PHP - correctly set cookie parameters (expire) using header() - not set-cookie()

Question

A site we are using is running an older HHVM version. Looking at the documentation of PHP function setcookie(), there is two signatures for parameters.

To summarize the issue why I cannot use setcookie() is because this version does not use the $options array available of PHP7.3. When trying to use some of the alternative solutions by concatenating samesite to path will crash HHVM. Using this alternate method using normal PHP works correctly as expected.

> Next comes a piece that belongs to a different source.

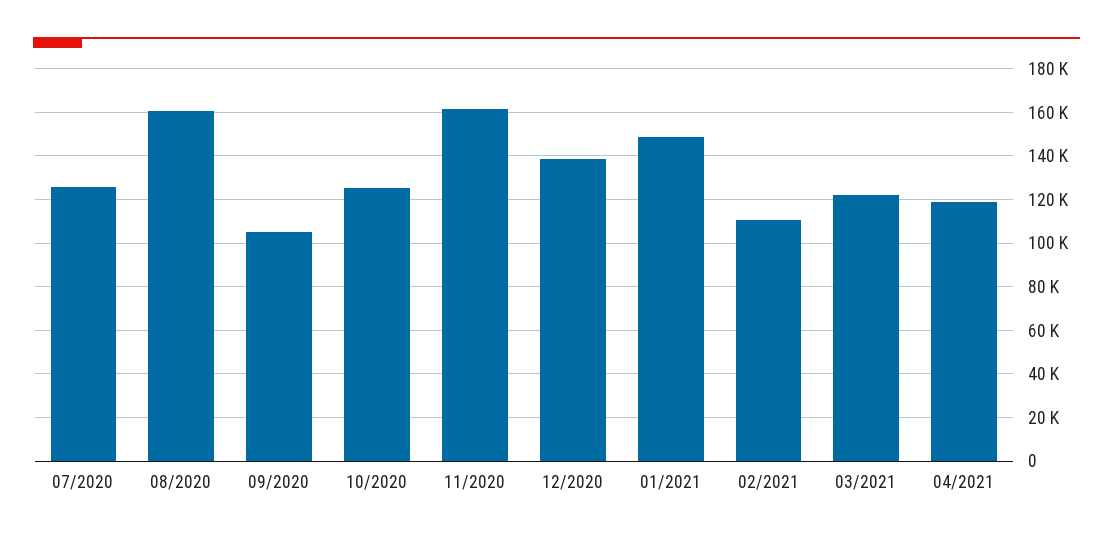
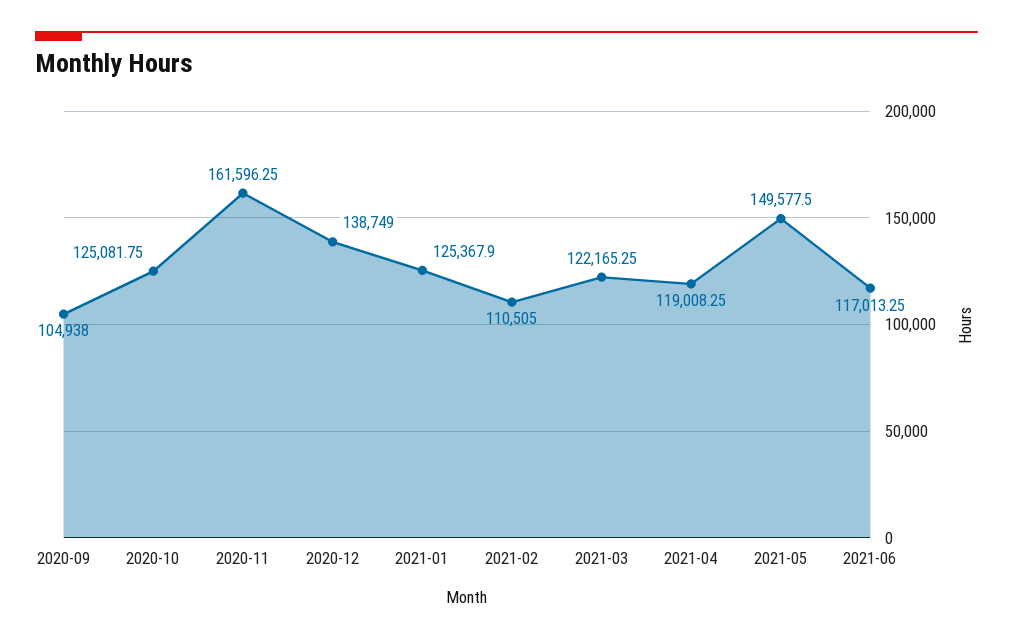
07/2020: 125000 -> none
08/2020: 160000 -> none
01/2021: 150000 -> 125367.9
2021-05: none -> 149577.5
2021-06: none -> 117013.25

There seems to be a slight difference between HHVM behaviour here with cookies compared to PHP.

So this question is about header() and not about setcookie() because I can't use it, there are slight difference in how HHVM (the version running) handles cookies.

NOTE: This is a Magento 1 site --- and upgrading to HHVM 3.30+ breaks everything so that is also not an option - I have tried this already.

So I managed to set the cookie using header() function by concatenating all the properties.

header('Set-Cookie: frontend=abcdef; expires=188888888; path=/; domain=www.mydomain.com; SameSite=None; Secure');

Result in Response Headers:

frontend=abcdef; expires=188888888; path=/; domain=www.mydomain.com; Secure; SameSite=None

Set-Cookie documentation refers to this:

You may notice the expires parameter takes on a Unix timestamp, as opposed to the date format Wdy, DD-Mon-YYYY HH:MM:SS GMT, this is because PHP does this conversion internally.

Question

• How to correctly set the expires value, as I am creating a raw header instead of using setcookie() the UNIX timestamp will be in the cookie as shown above, in other words setcookie() converts the UNIX timestamp internally...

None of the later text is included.